Loud cheers could be heard in Dhaka late Saturday as the lights came back on phase by phase in large parts of the capital, after thousands of residents spent hours outdoors or on their roofs.
The city of 15 million people had looked like a ghost town as dusk descended, with homes, businesses and shops plunged into darkness.
Mosques which use loudspeakers to call for prayers five times a day also fell eerily silent.
Authorities blamed the outage in the densely-populated nation of 155 million on a transmission line failure.
Water supplies were hit as most of the pumps which lift groundwater could not function.
"I don't know how such a disaster can happen," fumed laundry operator Ataul Hakim.
Fish traders were furious at a lack of ice to keep their supplies fresh. One trader, Robiul Islam, said he would lose 5,000 taka ($70) as he could not preserve his stock.
The blackout occurred just before midday.
Local media said the problem stemmed from a technical problem at an electrical substation distributing power from India, but government officials would not confirm the reports.
All areas linked to the national electricity grid had been hit, another senior power ministry official, Masud Alberuni, told AFP.
The national grid "tripped" and "all the power-generating stations in the country automatically shut down in a cascading effect," Alberuni said.
The outage marked the first time the whole country has been without power since November 2007 when Bangladesh was hit by a devastating cyclone, Alberuni added.
The blackout hit at the weekend, lessening the impact on industry. Temperatures have also passed their summer peak, limiting complaints over the stoppage of fans and air conditioning units.
Many people in rural parts of chronically energy-short Bangladesh, accustomed to regular power cuts lasting many hours, did not know that the blackout was nationwide.

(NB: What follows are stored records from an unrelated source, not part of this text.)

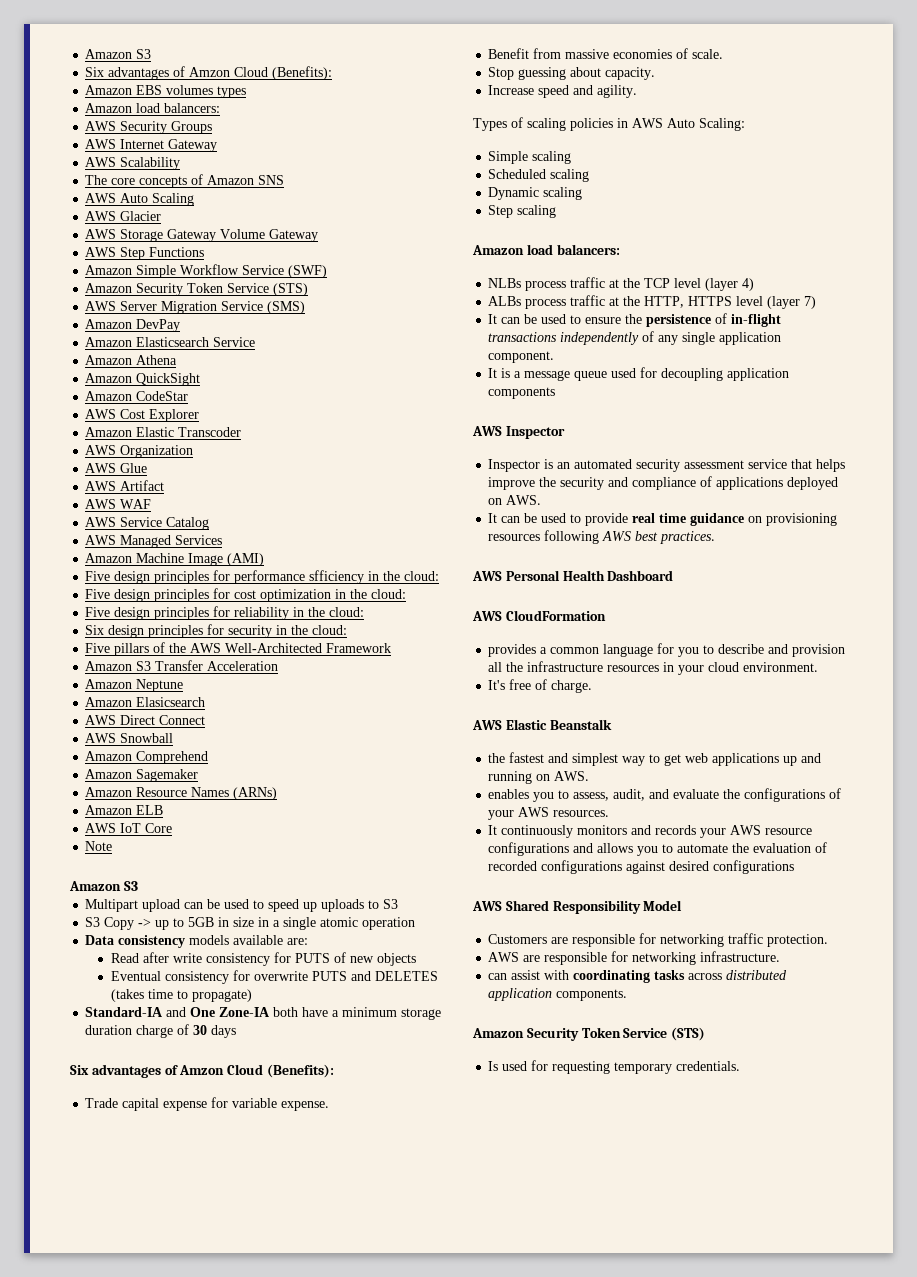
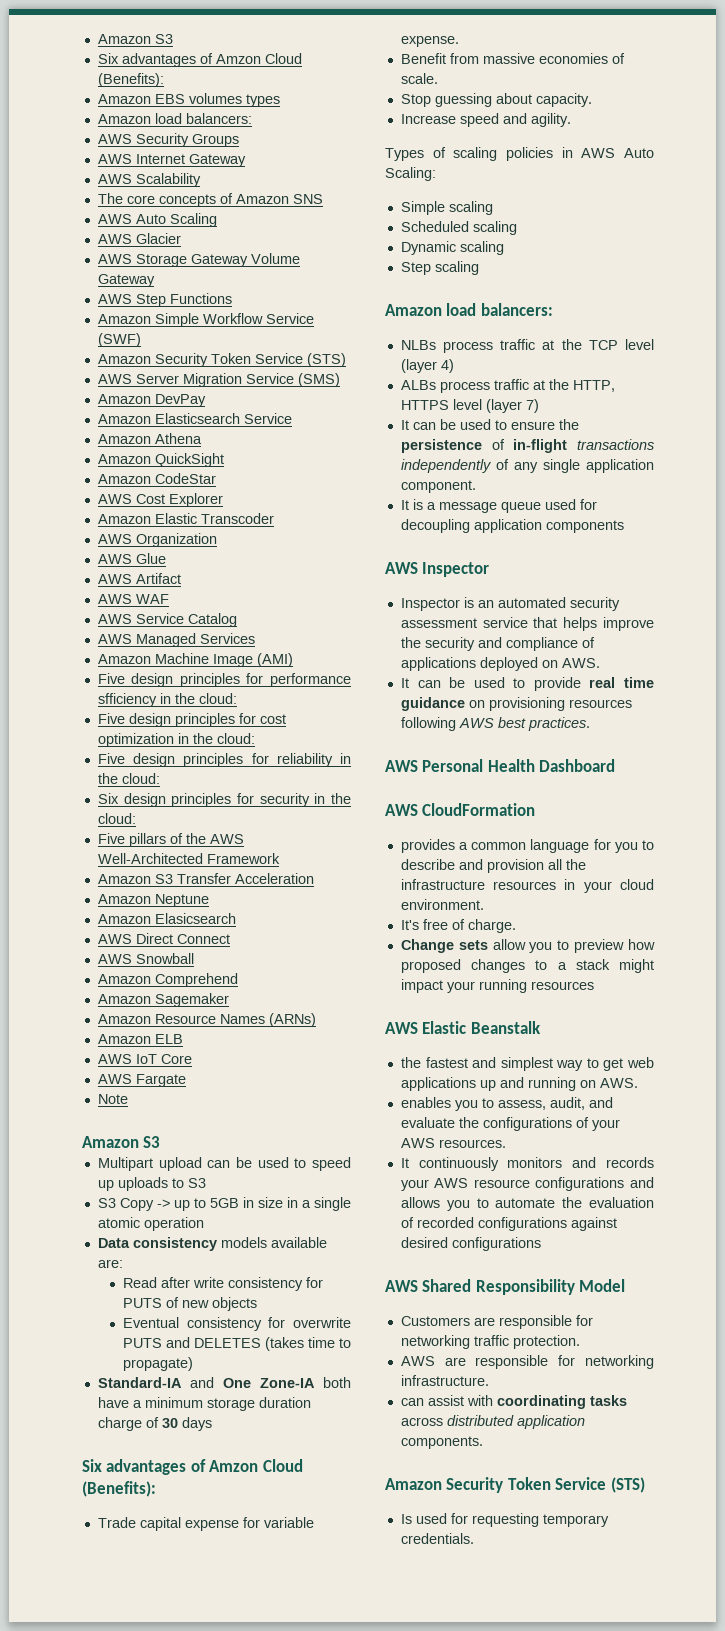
(173, 828) none -> [97,1074,186,1087] // AWS Fargate
(593, 686) none -> [400,939,655,953] [400,959,654,973] [400,979,594,993] // Change sets allow you to preview how proposed changes to a stack might impact your running resources

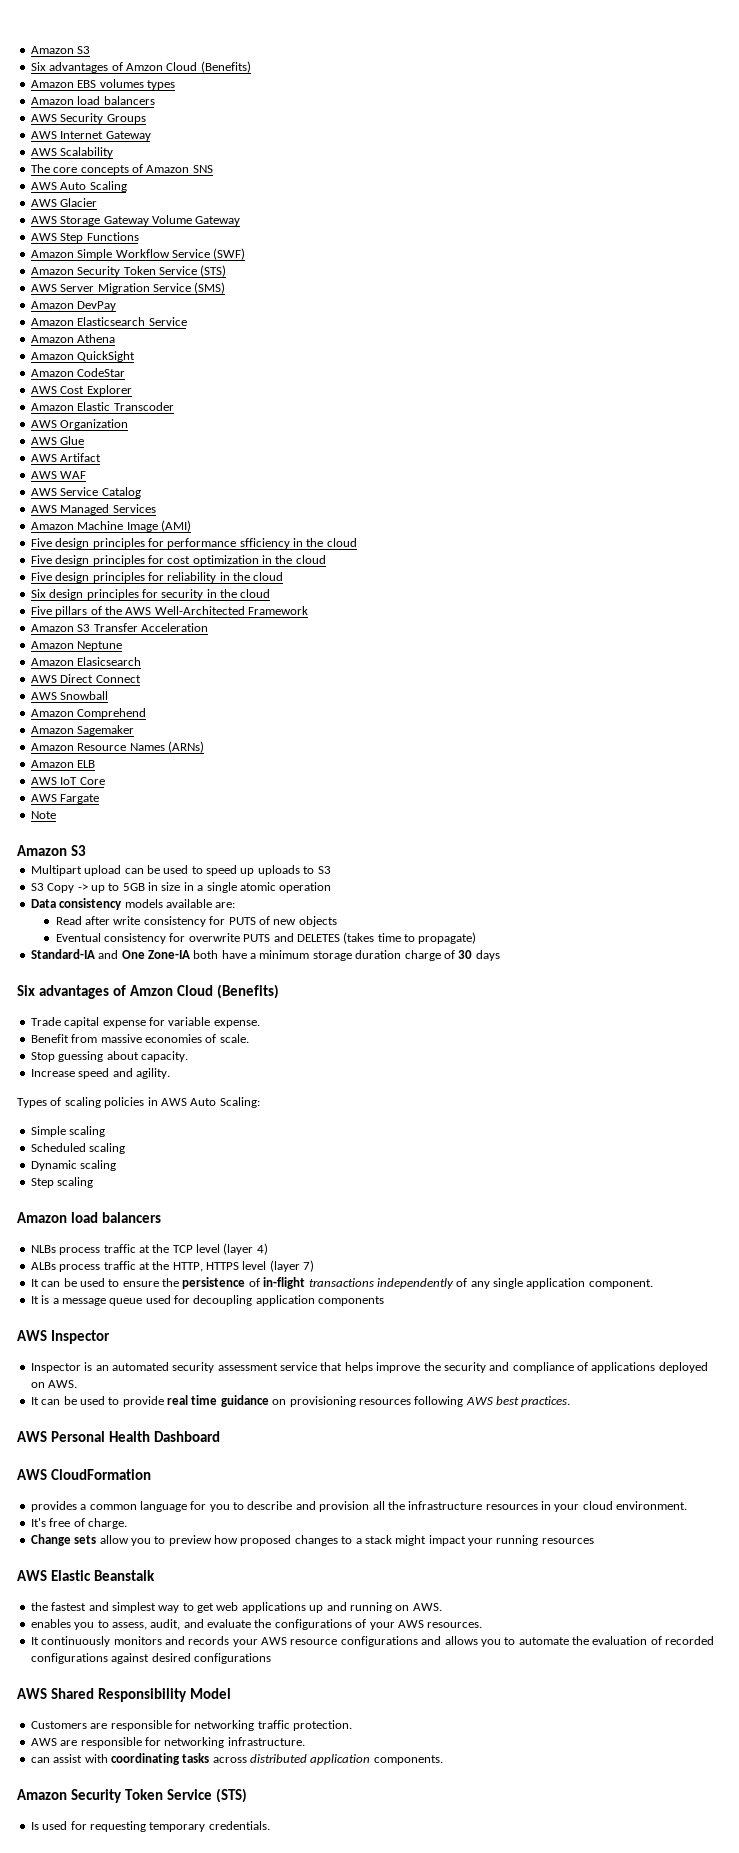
[97,73,164,87] (Benefits): -> [200,61,251,73] (Benefits)
[185,113,252,124] balancers: -> [103,96,155,105] balancers
[198,693,237,704] cloud: -> [326,538,357,547] cloud
[216,733,255,744] cloud: -> [295,555,326,564] cloud
[121,773,160,784] cloud: -> [253,572,284,581] cloud
[97,813,136,824] cloud: -> [240,589,271,598] cloud
[82,1481,156,1497] (Benefits): -> [216,984,279,999] (Benefits)
[480,303,553,316] balancers: -> [101,1212,161,1223] balancers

The presidential palace, the prime minister's office, government offices and television stations were all hit by the outage.

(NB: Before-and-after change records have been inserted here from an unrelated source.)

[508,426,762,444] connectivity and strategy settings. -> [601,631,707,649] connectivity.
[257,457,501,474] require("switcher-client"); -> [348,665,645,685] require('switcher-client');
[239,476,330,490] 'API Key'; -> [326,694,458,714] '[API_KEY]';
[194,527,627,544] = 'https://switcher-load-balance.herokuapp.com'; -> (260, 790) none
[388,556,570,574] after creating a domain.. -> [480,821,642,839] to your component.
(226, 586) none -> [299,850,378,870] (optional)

"There's no signs of hope. The place looks like a ghost town," said Aminur Rahman, who lives a short distance from the prime minister's office in Dhaka.
"We've come out of the house as it's so strangely dark inside."
Hospital intensive care units functioned on back-up generators, but ward patients suffered.
Power returned to Dhaka's international airport after several hours during which it ran on generators, officials said.
The blackout occurred after a transmission line transporting power from India through a "high-voltage" substation failed, Chowdhury Alamgir Hossain, a director of state-run Power Grid Company of Bangladesh, told the Dhaka Tribune newspaper.
But government officials declined to identify the transmission line.
Dhaka began importing power from India late last year through a line stretching from India's eastern state of West Bengal to southwestern Bangladesh.
"We are investigating the reason for the power cut," said state power minister Nasrul Hamid, adding the government has set up a committee to probe the disastrous failure.
Electricity supplies in Bangladesh, one of the world's poorest countries, are vastly overstretched.
As in many other parts of the developing world, the rise in energy consumption has outdistanced economic growth, with an expanding middle-class and increasing industrialisation imposing heavier loads on scant generating capacity.
The outage evoked memories of a blackout in India two years ago that was one of the world's worst in recent times. Some two-thirds of India's states suffered outages when three of the nation's five power grids failed at once.
The Indian outage sparked serious doubts about the ability of the country's rickety electricity infrastructure to meet the nation's aspirations to transform into an economic superpower.